TASK: Using the data below, copy every line that contains the word "AEROCLASSICS".

*****

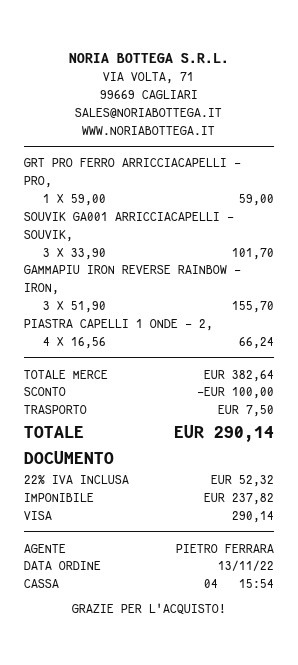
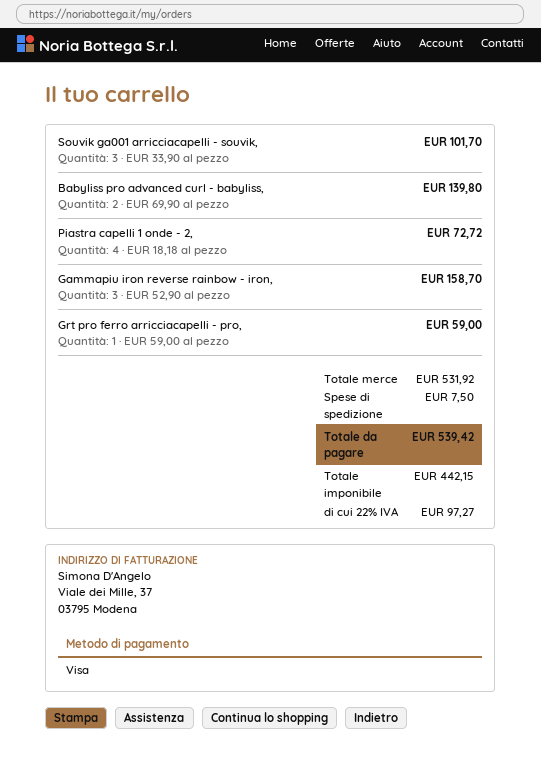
GAMMAPIU IRON REVERSE RAINBOW - IRON,: 3 x 51.90 = 155.70 -> 3 x 52.90 = 158.70
PIASTRA CAPELLI 1 ONDE - 2,: 4 x 16.56 = 66.24 -> 4 x 18.18 = 72.72
Babyliss pro advanced curl - babyliss,: none -> 2 x 69.90 = 139.80
subtotal: 382.64 -> 531.92
discount: 100.00 -> none
net: 237.82 -> 442.15
tax: 22% = 52.32 -> 22% = 97.27
total: 290.14 -> 539.42

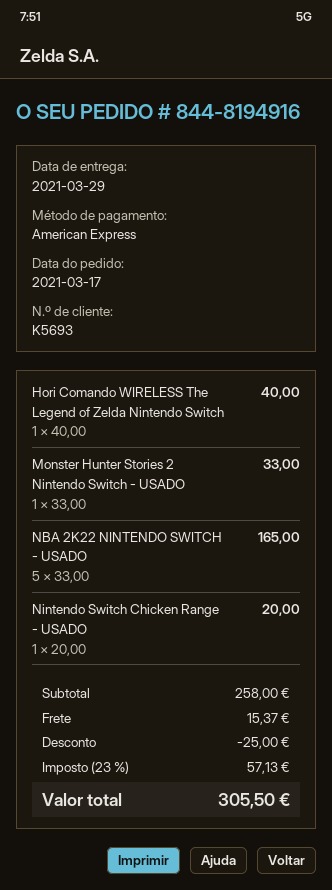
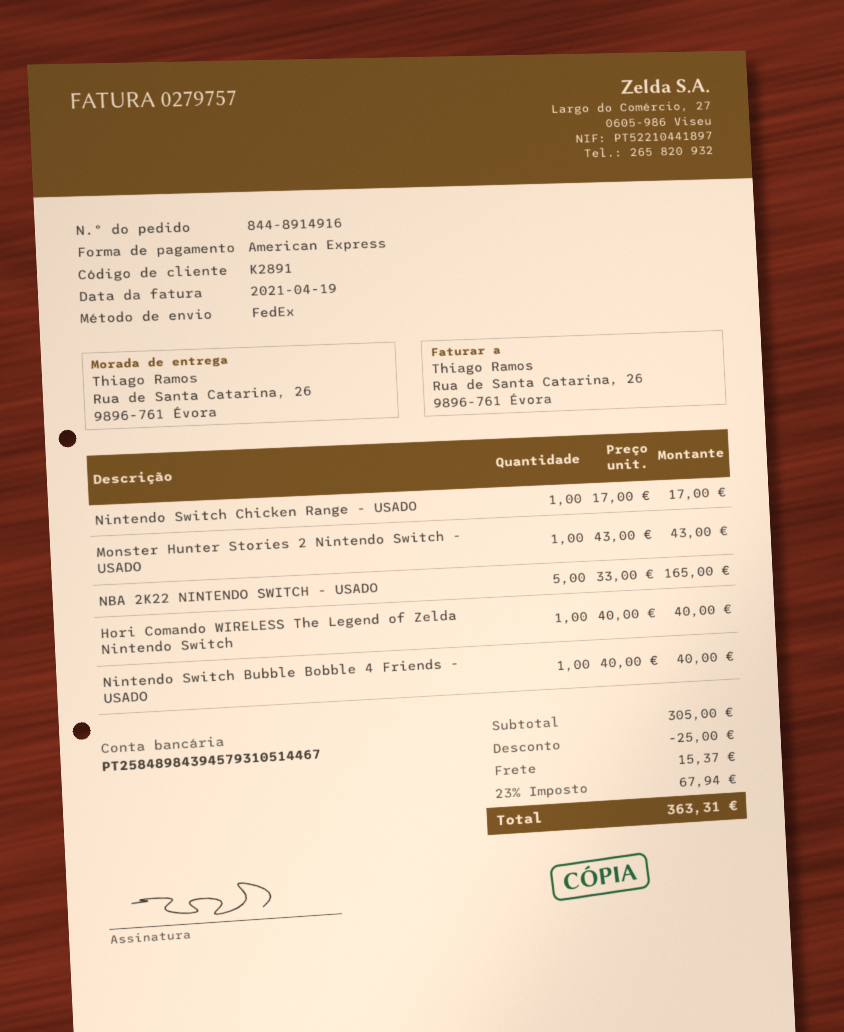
order number: 844-8194916 -> 844-8914916
customer number: K5693 -> K2891
Monster Hunter Stories 2 Nintendo Switch - USADO: 1 x 33.00 = 33.00 -> 1 x 43.00 = 43.00
Nintendo Switch Chicken Range - USADO: 1 x 20.00 = 20.00 -> 1 x 17.00 = 17.00
Nintendo Switch Bubble Bobble 4 Friends - USADO: none -> 1 x 40.00 = 40.00
subtotal: 258.00 -> 305.00
tax: 23% = 57.13 -> 23% = 67.94
total: 305.50 -> 363.31

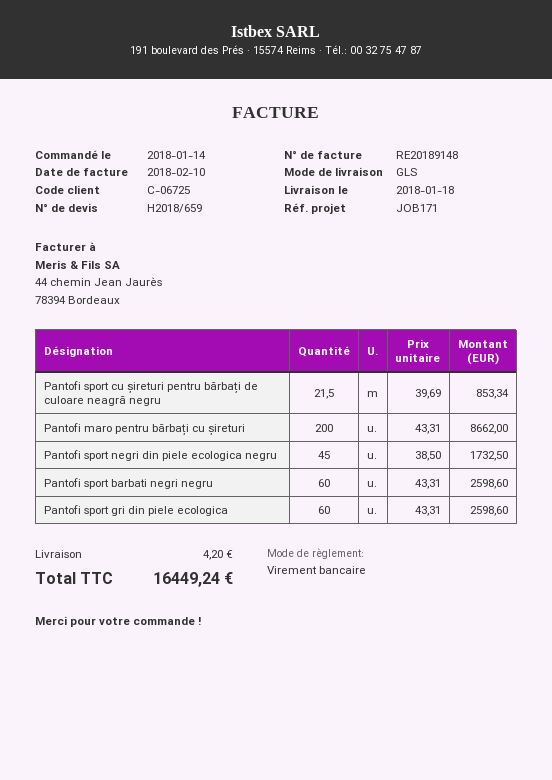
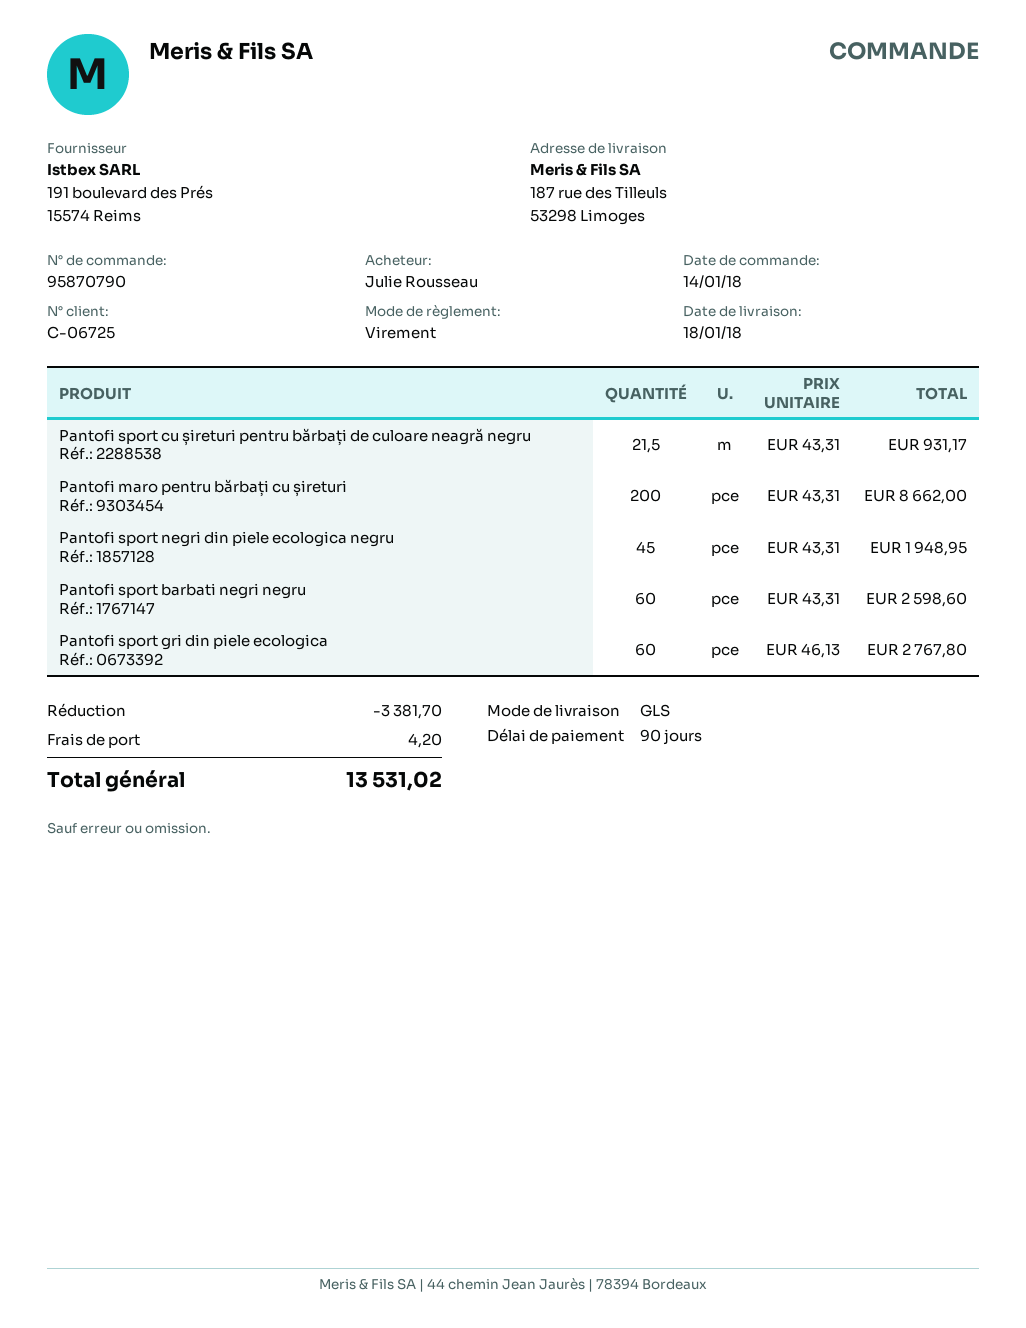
Pantofi sport cu șireturi pentru bărbați de culoare neagră negru: 21.5 x 39.69 = 853.34 -> 21.5 x 43.31 = 931.17
Pantofi sport negri din piele ecologica negru: 45 x 38.50 = 1732.50 -> 45 x 43.31 = 1948.95
Pantofi sport gri din piele ecologica: 60 x 43.31 = 2598.60 -> 60 x 46.13 = 2767.80
discount: none -> 3381.70
total: 16449.24 -> 13531.02

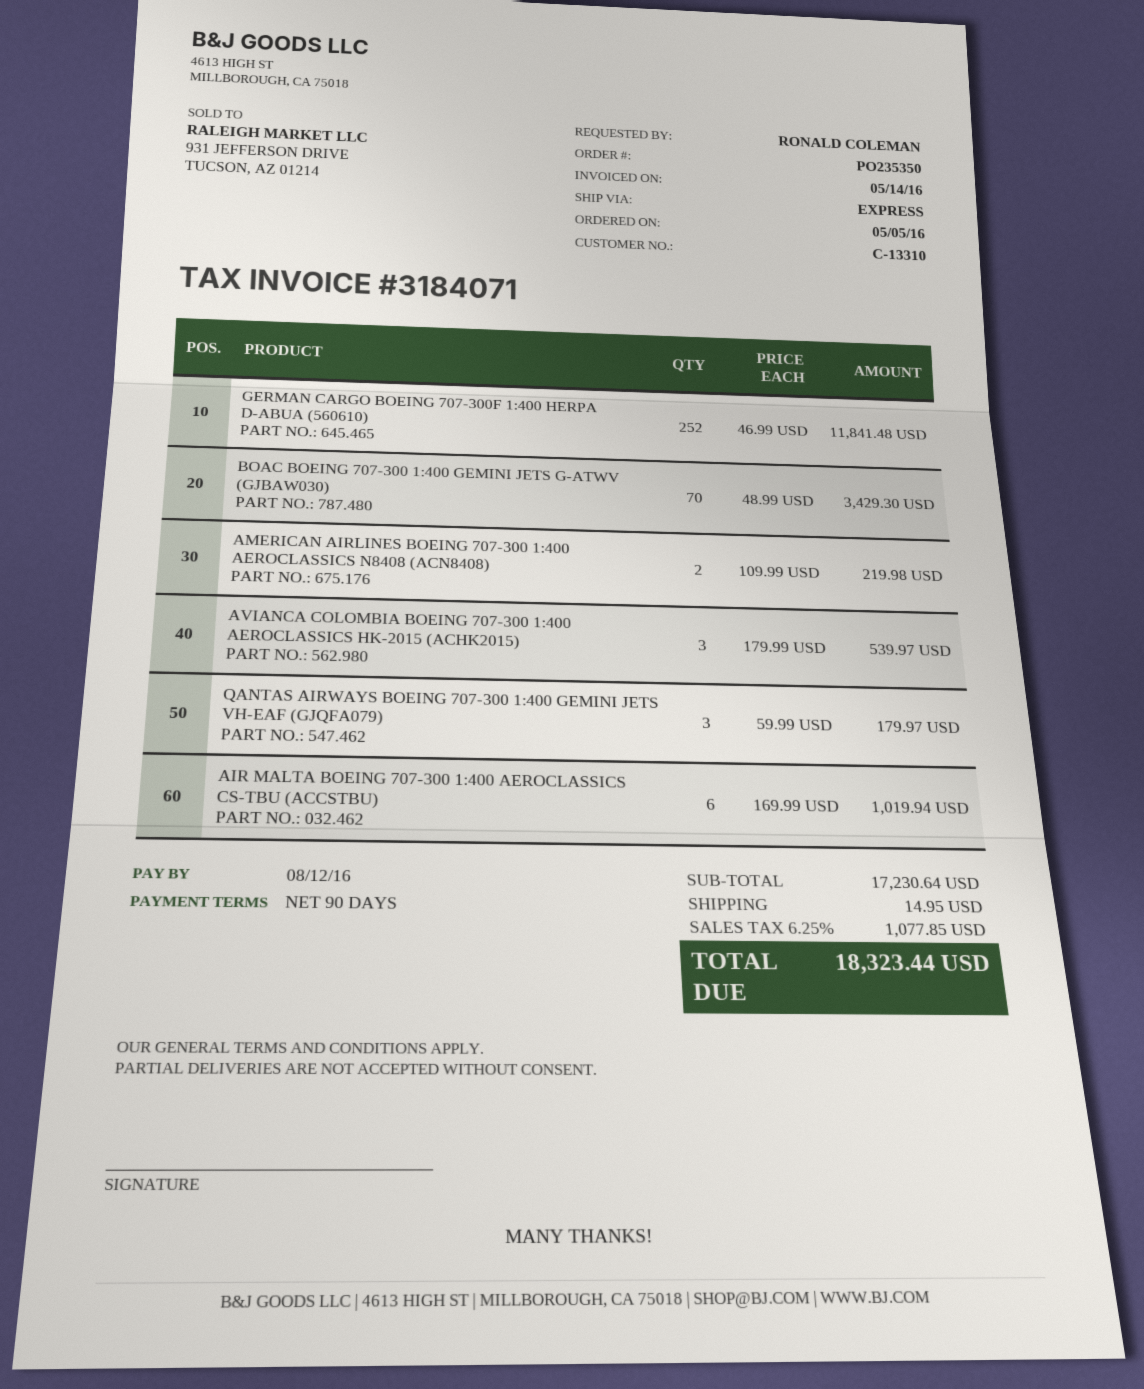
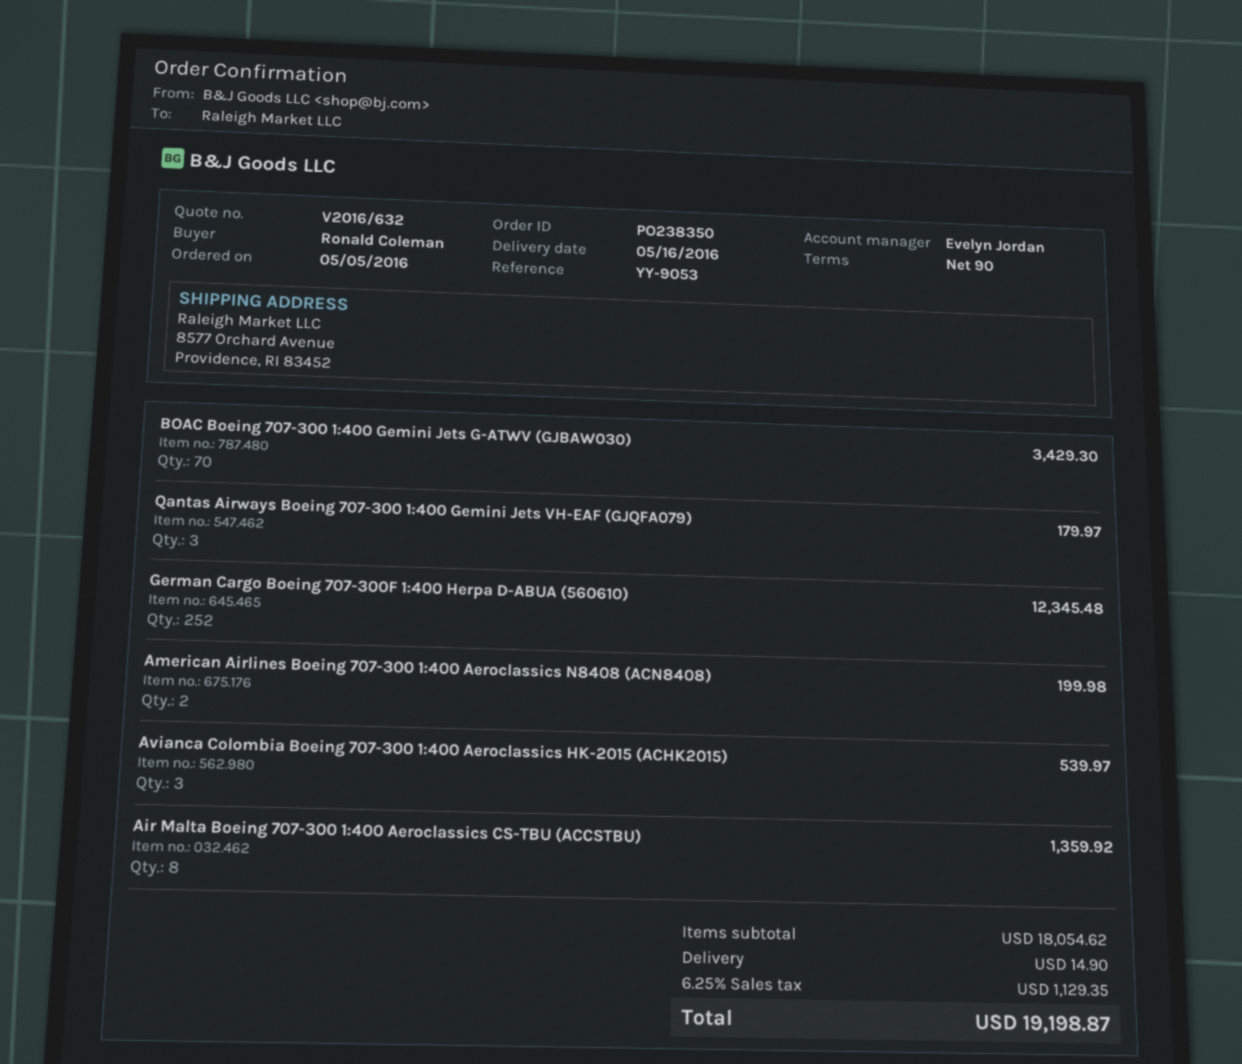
order number: PO235350 -> PO238350
GERMAN CARGO BOEING 707-300F 1:400 HERPA D-ABUA (560610): 252 for 11841.48 -> 252 for 12345.48
AMERICAN AIRLINES BOEING 707-300 1:400 AEROCLASSICS N8408 (ACN8408): 2 for 219.98 -> 2 for 199.98
AIR MALTA BOEING 707-300 1:400 AEROCLASSICS CS-TBU (ACCSTBU): 6 for 1019.94 -> 8 for 1359.92
subtotal: 17230.64 -> 18054.62
shipping: 14.95 -> 14.90
tax: 6.25% = 1077.85 -> 6.25% = 1129.35
total: 18323.44 -> 19198.87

*****

RESULT OF THIS TASK:
AMERICAN AIRLINES BOEING 707-300 1:400 AEROCLASSICS N8408 (ACN8408): 2 for 219.98 -> 2 for 199.98
AIR MALTA BOEING 707-300 1:400 AEROCLASSICS CS-TBU (ACCSTBU): 6 for 1019.94 -> 8 for 1359.92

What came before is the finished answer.